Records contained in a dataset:
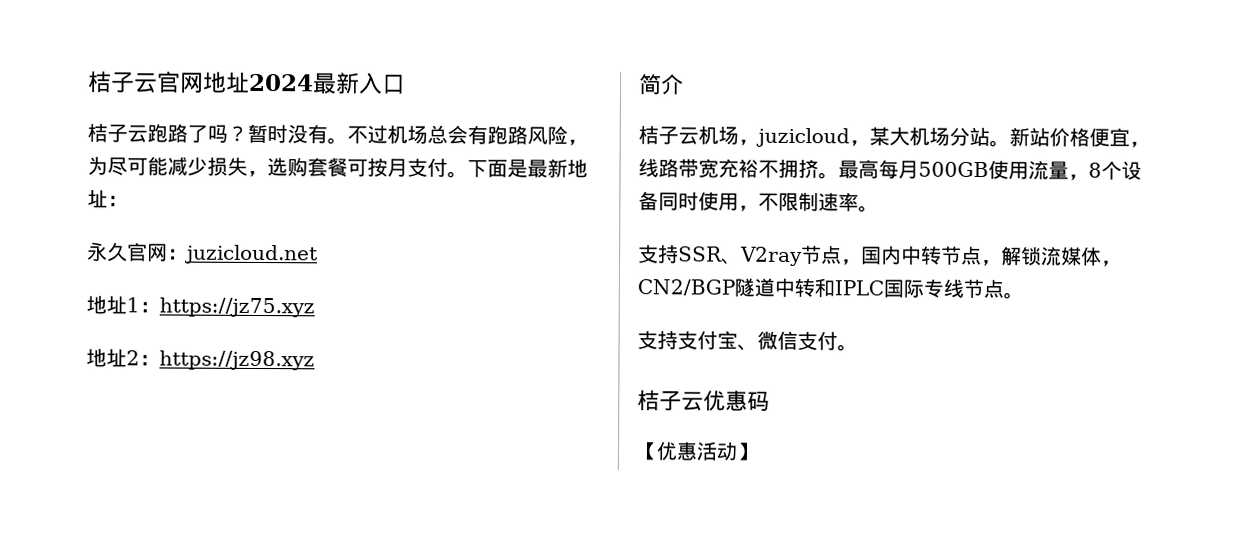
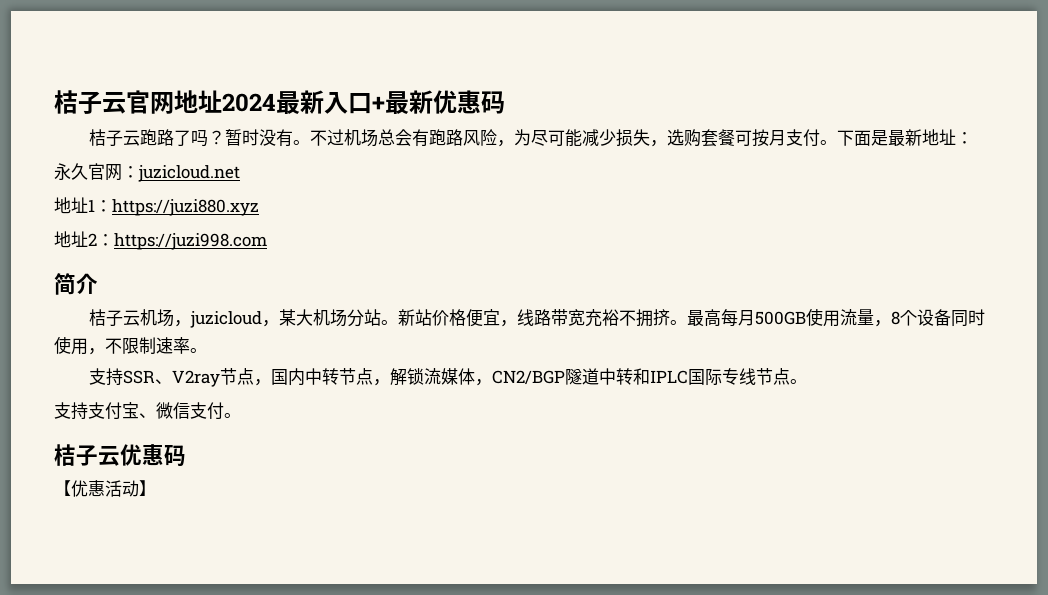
- 桔子云官网地址2024最新入口
+ 桔子云官网地址2024最新入口+最新优惠码
- 地址1：https://jz75.xyz
+ 地址1：https://juzi880.xyz
- 地址2：https://jz98.xyz
+ 地址2：https://juzi998.com

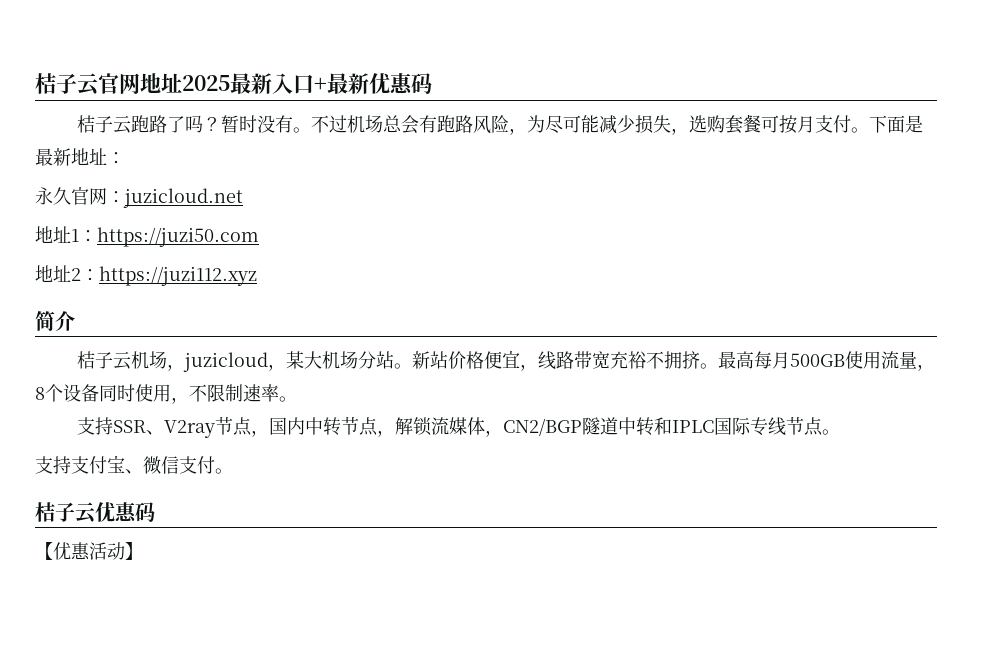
- 桔子云官网地址2024最新入口+最新优惠码
+ 桔子云官网地址2025最新入口+最新优惠码
- 地址1：https://juzi880.xyz
+ 地址1：https://juzi50.com
- 地址2：https://juzi998.com
+ 地址2：https://juzi112.xyz

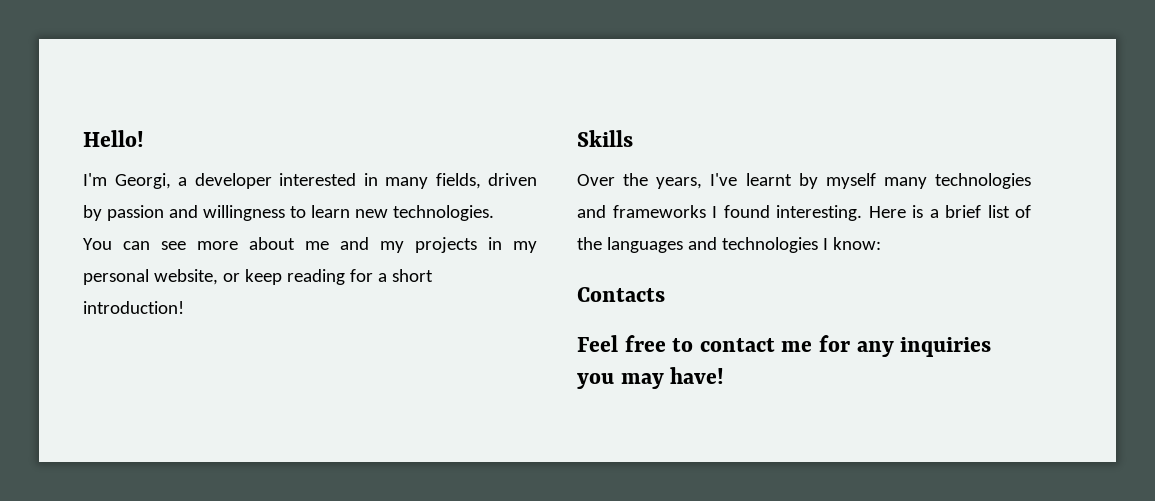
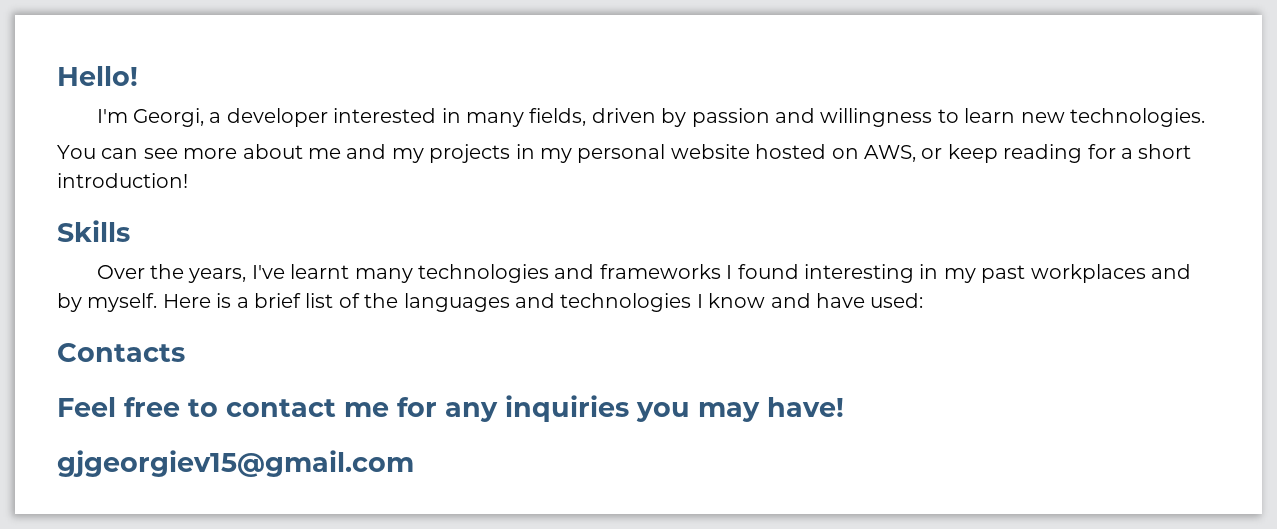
- You can see more about me and my projects in my personal website, or keep reading for a short introduction!
+ You can see more about me and my projects in my personal website hosted on AWS, or keep reading for a short introduction!
- Over the years, I've learnt by myself many technologies and frameworks I found interesting.
+ Over the years, I've learnt many technologies and frameworks I found interesting in my past workplaces and by myself.
- Here is a brief list of the languages and technologies I know:
+ Here is a brief list of the languages and technologies I know and have used:
+ gjgeorgiev15@gmail.com

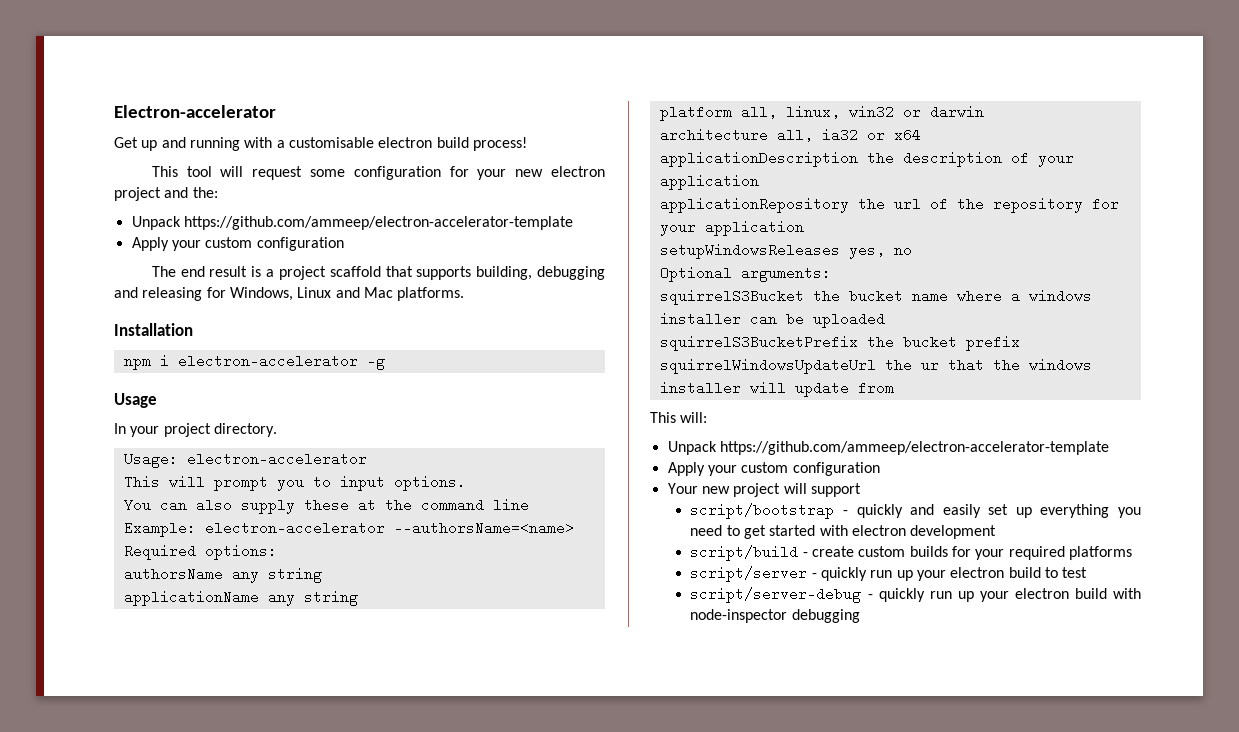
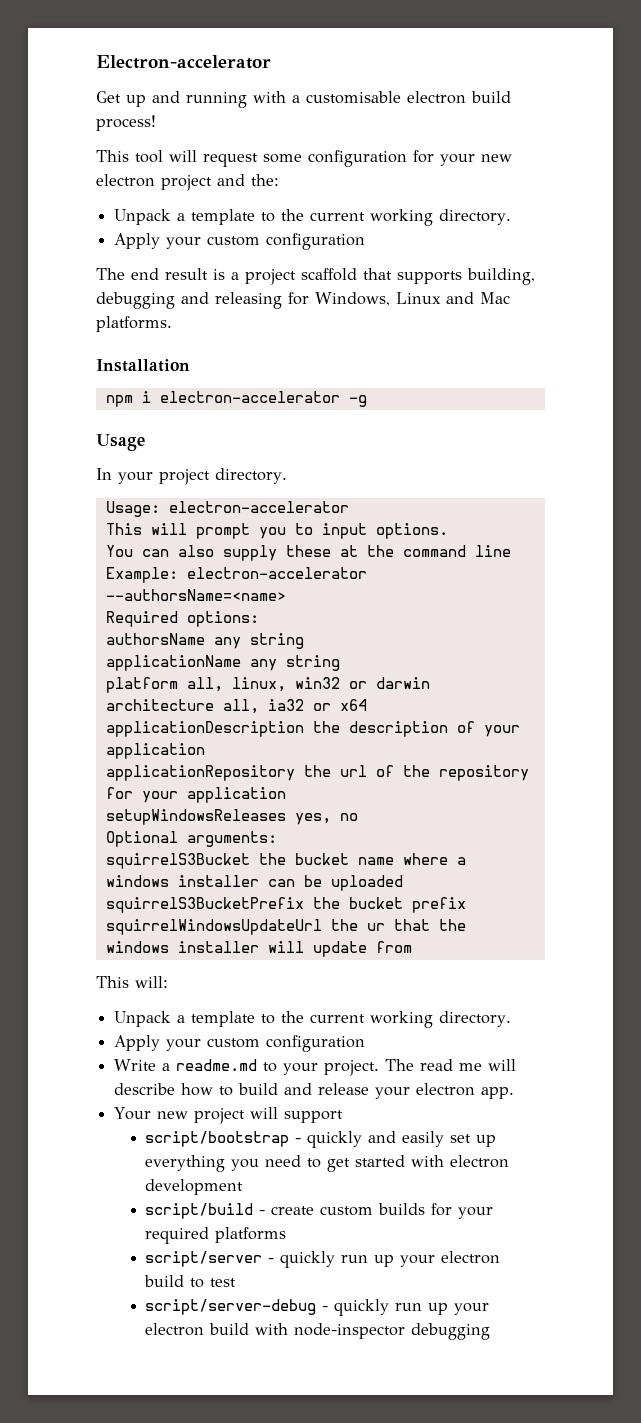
  This tool will request some configuration for your new electron project and the:
- Unpack https://github.com/ammeep/electron-accelerator-template
+ Unpack a template to the current working directory.
  This will:
- Unpack https://github.com/ammeep/electron-accelerator-template
+ Unpack a template to the current working directory.
  Apply your custom configuration
+ Write a readme.md to your project. The read me will describe how to build and release your electron app.

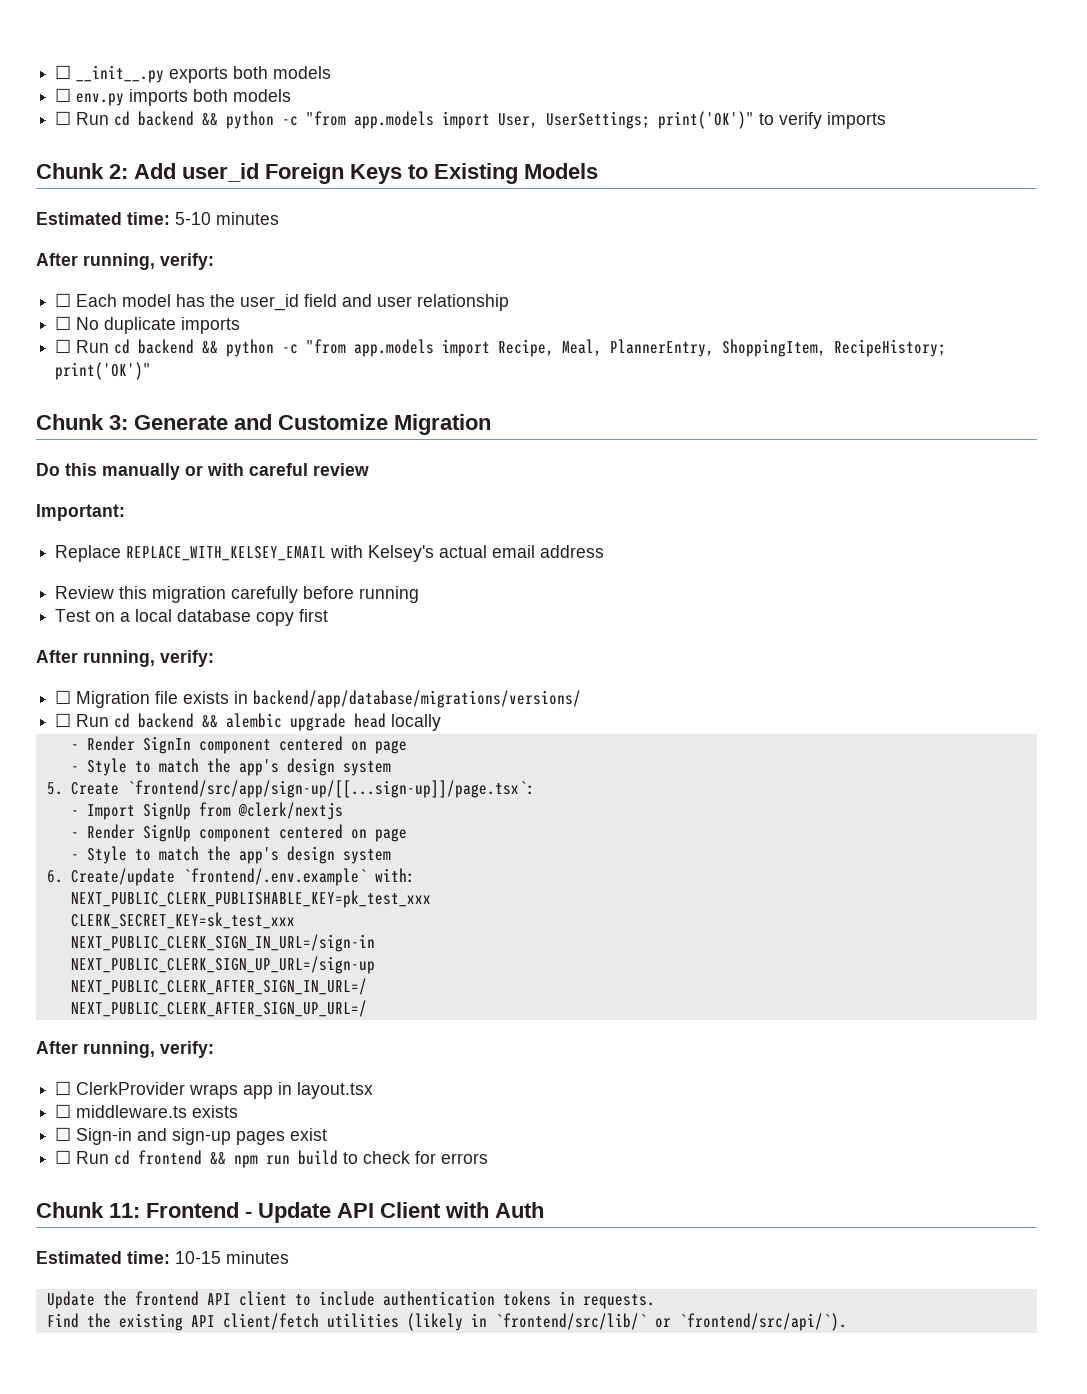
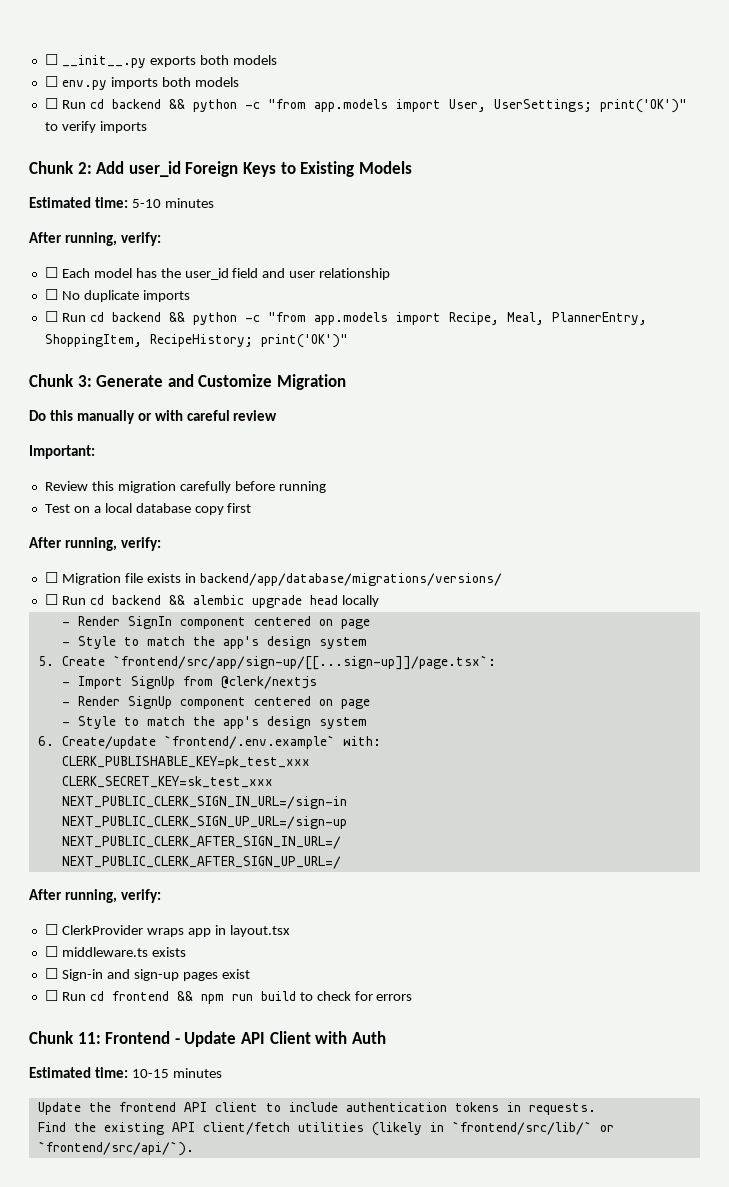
- Replace REPLACE_WITH_KELSEY_EMAIL with Kelsey's actual email address
- NEXT_PUBLIC_CLERK_PUBLISHABLE_KEY=pk_test_xxx
+ CLERK_PUBLISHABLE_KEY=pk_test_xxx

WORK INSTRUCTIONS: Filter the entries above and copy only the lines that hold "最新优惠码".

ANSWER AREA:
+ 桔子云官网地址2024最新入口+最新优惠码
- 桔子云官网地址2024最新入口+最新优惠码
+ 桔子云官网地址2025最新入口+最新优惠码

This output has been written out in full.